And how can this help you may ask? This is done for different epochs, and in particular, they were: 1,2,5,10,20,30,40 and 64. Note how the reconstructed images by use of deconvolution generate better and better images, resembling more and more the patterns that initially excited this filter. We can say that this was an example of successful training. However, sometimes, it can happen that this process of improvement is interrupted, and we may end up with corrupted filters that haven’t managed to learn a useful structure.
4. Saliency and Occlusion
Now, we will present another rather simple, but strikingly effective experiment performed by researchers. Imagine that you create a patch and cover (destroy) part of your image. Then, you look at the output probability score.

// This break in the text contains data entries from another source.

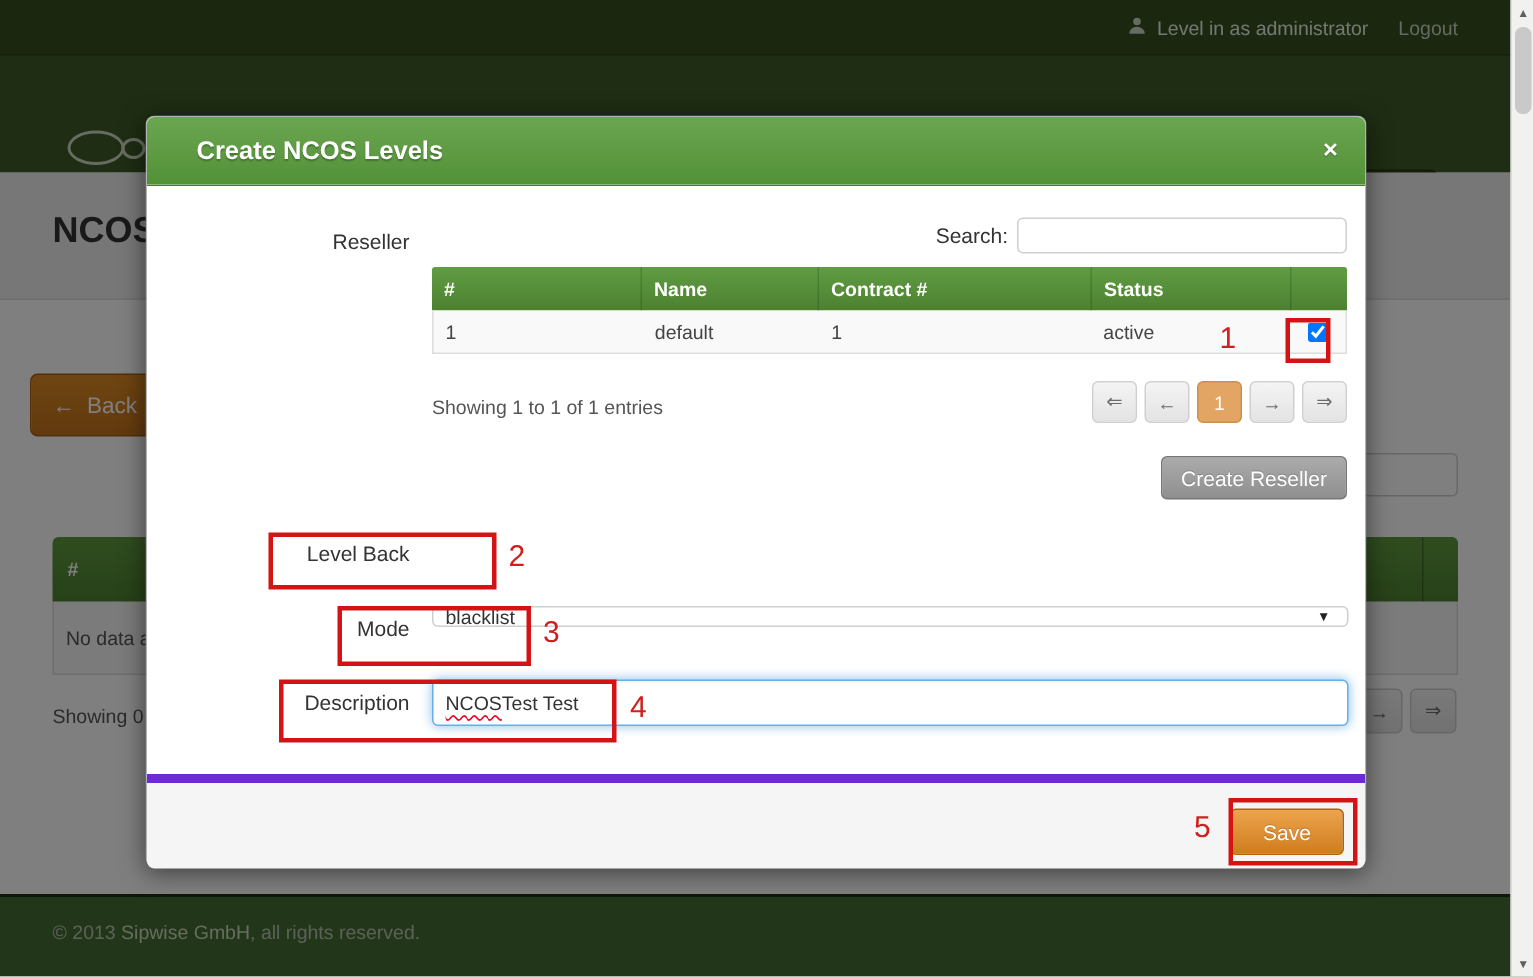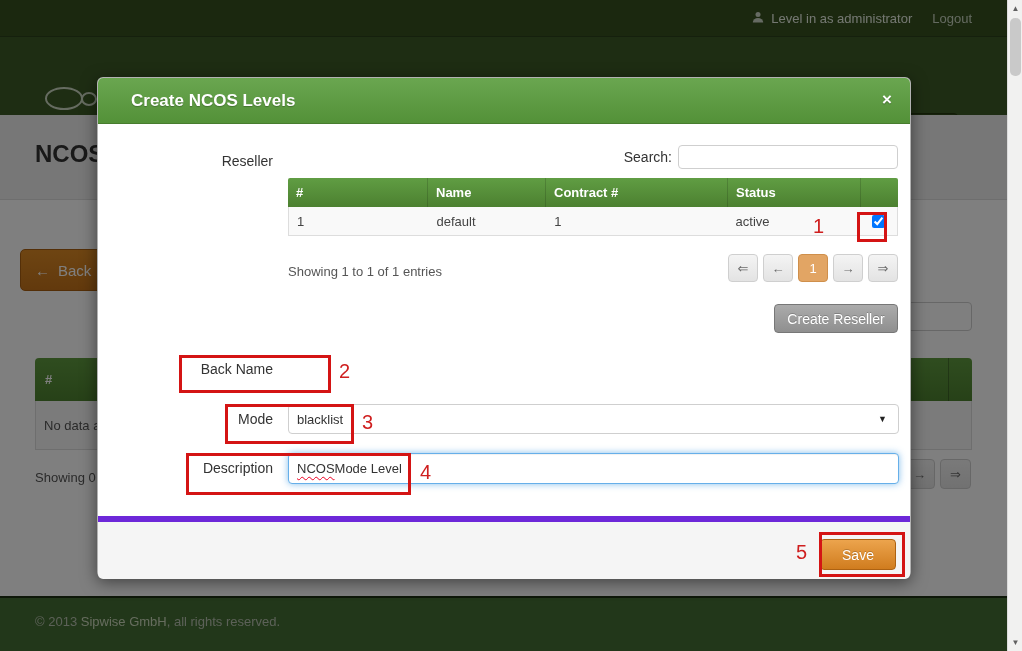"Back Name" div.m-label { text: Back Name -> Level Back }
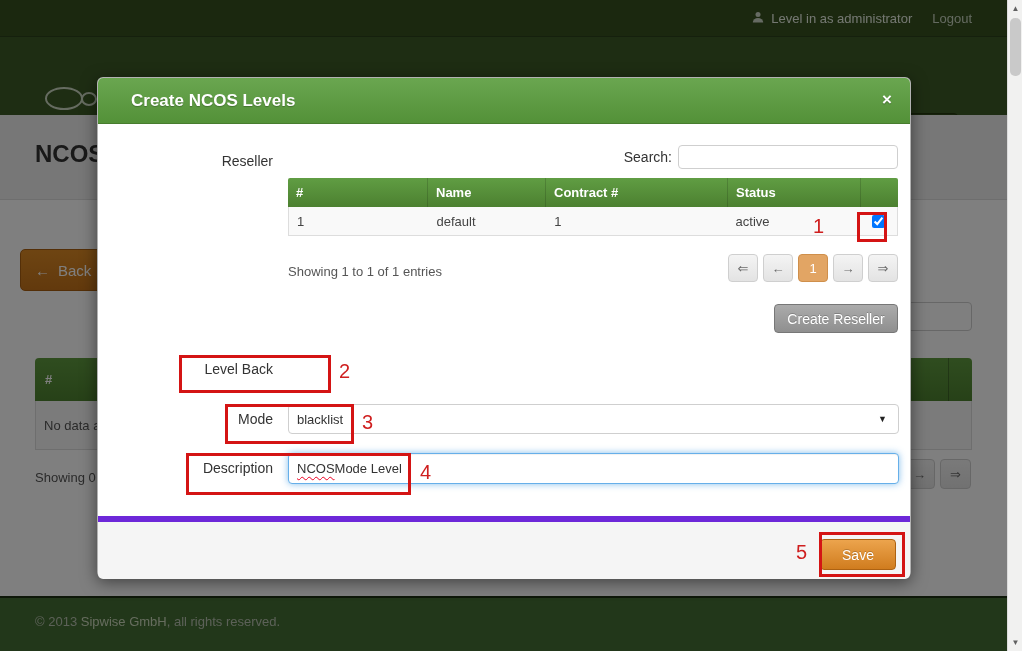"blacklist" .select-box { height: 30px -> 14px }
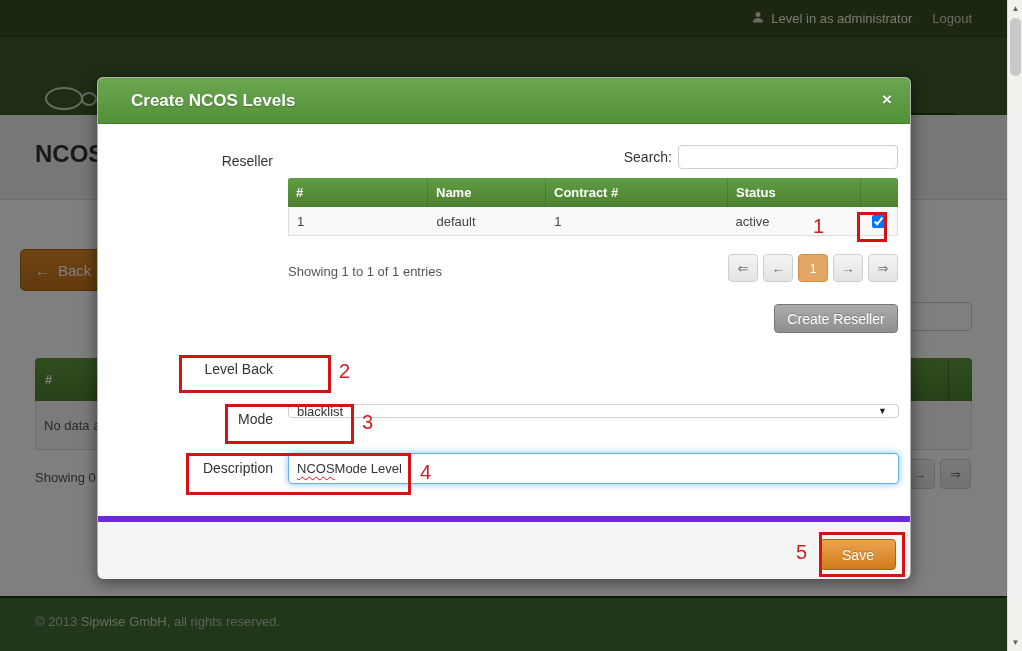"Mode Level" span { text: Mode Level -> Test Test }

Intuitively, if you cover an unrelated part of the image. For instance, background objects, your classification score would not be affected a lot. On the other hand, if you cover the most important part of the object your score would be affected significantly.
Why can this be so important? Well, imagine that you have a plane and you get a successful classification score. The question is: what the network has learned, the plane or maybe the sky? That is if you have a plane on the water, will it still be recognized without a sky in the background?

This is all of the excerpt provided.